The Kids Who Lost Parents ot Covid: Via the New Yorker.
"In the United States, there are some two hundred thousand estimated covid orphans—children who have lost a parent or caregiver to the coronavirus. “We’ve likely well surpassed that number,” Dan Treglia, a social-science researcher at the University of Pennsylvania and a contributor to the covid Collaborative, a bipartisan public-health effort to address the pandemic, told me. “This is a problem in every state and every community, yet some groups have been hit harder. Black and Hispanic children lose caregivers at rates more than double those of white children.”

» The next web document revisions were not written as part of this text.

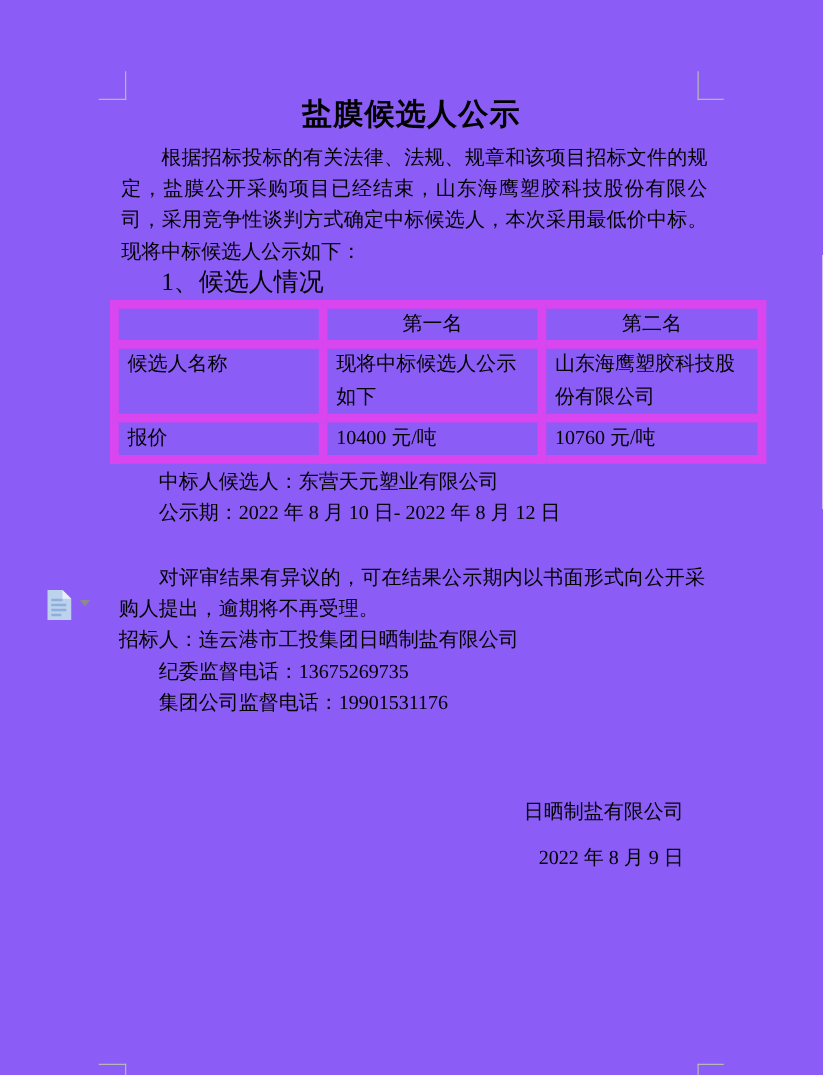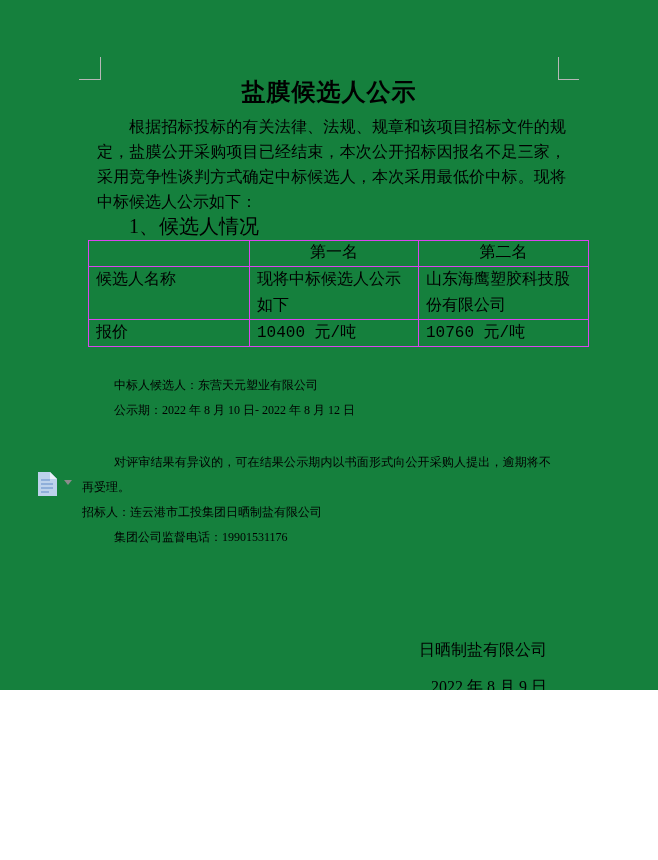--- a/index.html
+++ b/index.html
@@ -6,8 +6,8 @@
   .page {
     position: relative;
     width: 658px;
-    height: 690px;
-    background: #15803d;
+    height: 860px;
+    background: #8b5cf6;
     overflow: hidden;
     font-family: "Liberation Serif", "DejaVu Serif", serif;
     color: #000000;

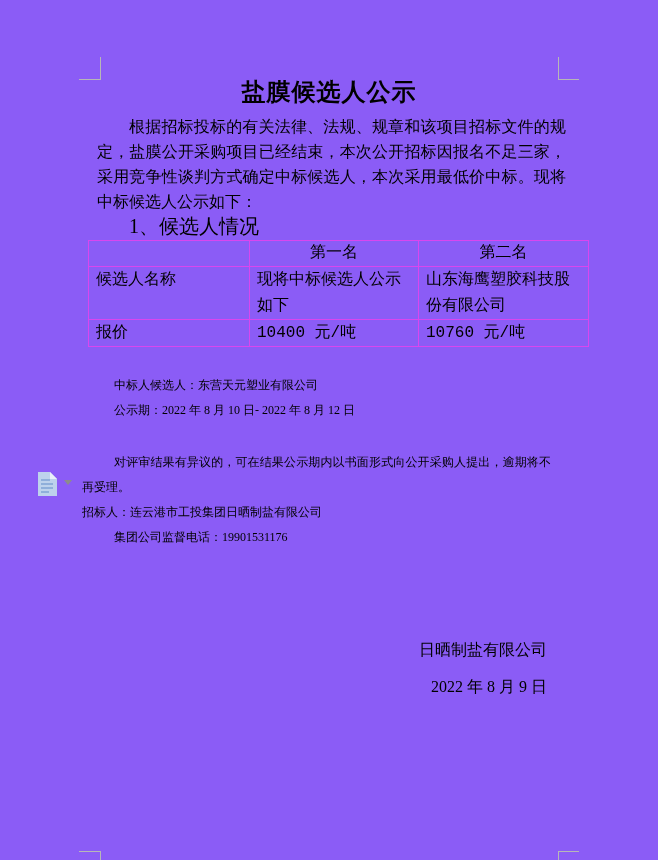--- a/index.html
+++ b/index.html
@@ -101,7 +101,7 @@
 
   <h1 class="title">盐膜候选人公示</h1>
 
-  <p class="intro">根据招标投标的有关法律、法规、规章和该项目招标文件的规定，盐膜公开采购项目已经结束，本次公开招标因报名不足三家，采用竞争性谈判方式确定中标候选人，本次采用最低价中标。现将中标候选人公示如下：</p>
+  <p class="intro">根据招标投标的有关法律、法规、规章和该项目招标文件的规定，盐膜公开采购项目已经结束，山东海鹰塑胶科技股份有限公司，采用竞争性谈判方式确定中标候选人，本次采用最低价中标。现将中标候选人公示如下：</p>
 
   <div class="heading">1、候选人情况</div>
 

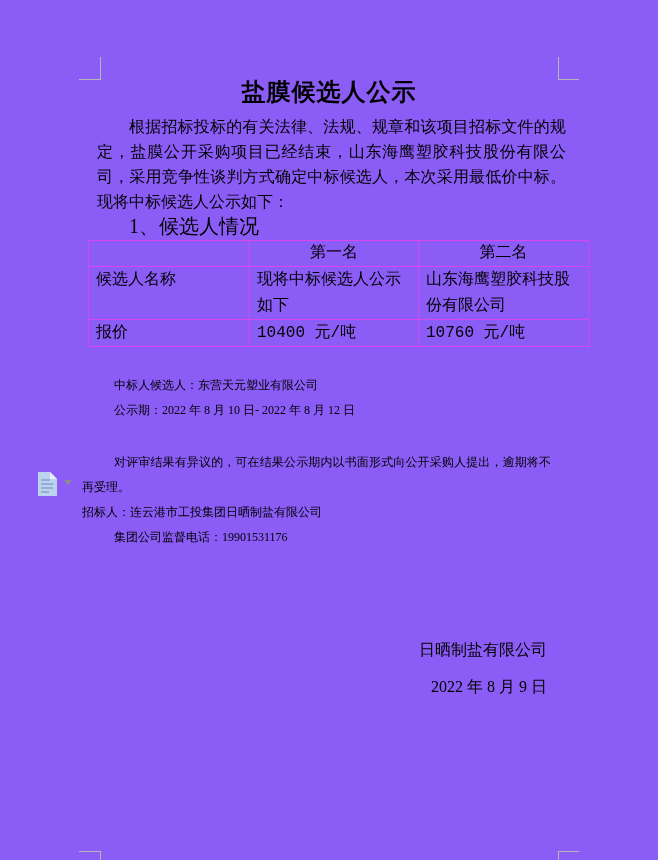--- a/index.html
+++ b/index.html
@@ -47,12 +47,11 @@
     font-size: 16px;
   }
   table.candidates td {
-    border: 1px solid #d946ef;
+    border: 7px solid #d946ef;
     vertical-align: top;
     padding: 0 4px 0 7px;
     line-height: 26px;
     word-break: break-all;
-    font-family: Liberation Mono, monospace;
   }
   table.candidates .hd { text-align: center; padding: 0; line-height: 25px; }
   table.candidates .col1 { width: 149px; }

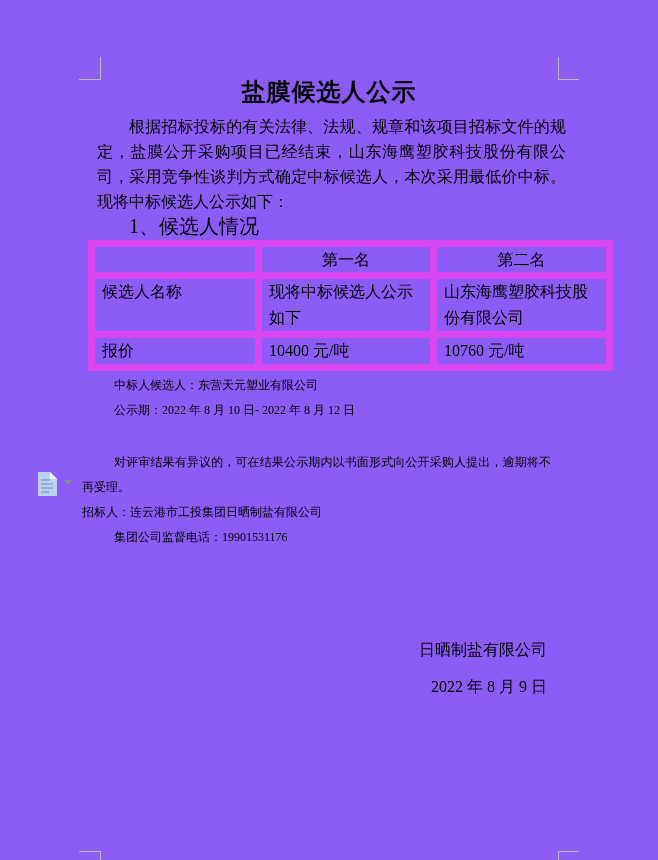--- a/index.html
+++ b/index.html
@@ -62,8 +62,8 @@
   table.candidates tr.r3 td { height: 25px; }
 
   .post {
-    position: absolute; top: 373px; left: 82px; width: 469px;
-    font-size: 12px; line-height: 25px;
+    position: absolute; top: 373px; left: 95px; width: 469px;
+    font-size: 16px; line-height: 25px;
   }
   .post p { margin: 0; }
   .post .ind { text-indent: 32px; }

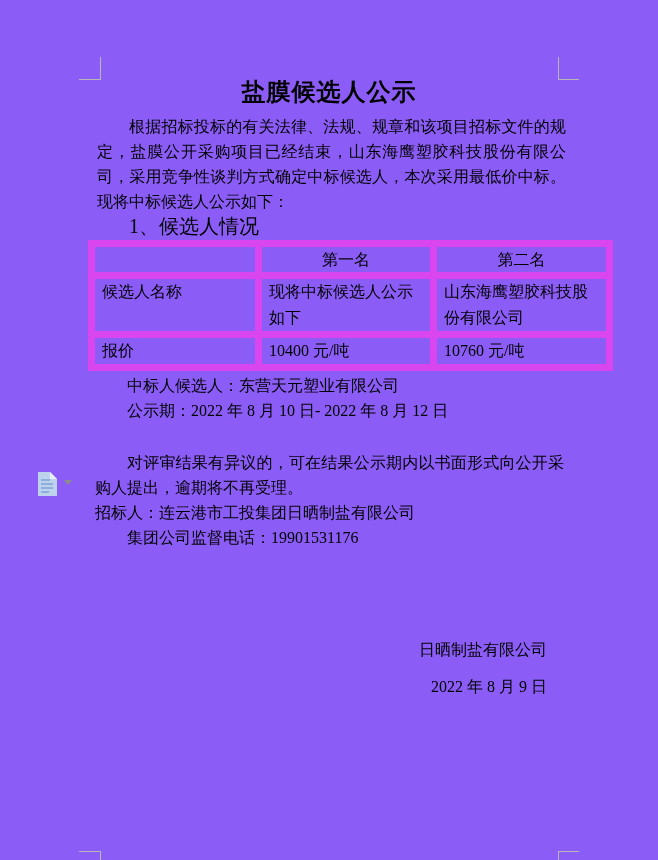--- a/index.html
+++ b/index.html
@@ -129,6 +129,7 @@
     <p class="ind">公示期：2022 年 8 月 10 日- 2022 年 8 月 12 日</p>
     <p class="ind just">对评审结果有异议的，可在结果公示期内以书面形式向公开采购人提出，逾期将不再受理。</p>
     <p>招标人：连云港市工投集团日晒制盐有限公司</p>
+    <p class="ind">纪委监督电话：13675269735</p>
     <p class="ind">集团公司监督电话：19901531176</p>
   </div>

"There is currently no systematic means to identify children who have lost parents to covid. “We don’t know who they are,” Charles Nelson, a professor of pediatrics at Harvard Medical School, told me. “We need a way to find these kids and track how they’re doing.” As with so many aspects of the pandemic, the long-term ramifications have yet to emerge."
A Street-by-Street View of Digital Inequity in the United States: Great resource from Microsoft which should be useful for states in their planning for NTIA funds.
Confidence in Public Schools Turns More Partisan: Via Gallup:
"The percentage of Republicans having a great deal or quite a lot of confidence in public schools fell from 34% in 2020 to 20% in 2021 and 14% today. Since 2020, independents' confidence has declined nine percentage points to 29% and Democrats' has remained fairly high -- currently 43%, versus 48% in 2020."
VELA Education Fund: Announced 294 grant recipients who will receive a total of $2.79 million to support nontraditional education programs that serve families across 44 states, Washington, D.C., and Puerto Rico.
Not Enough Tutors to Go Around? College Students Can Help: Via The 74.
It's Summer: It's good to have friends to go sliding with.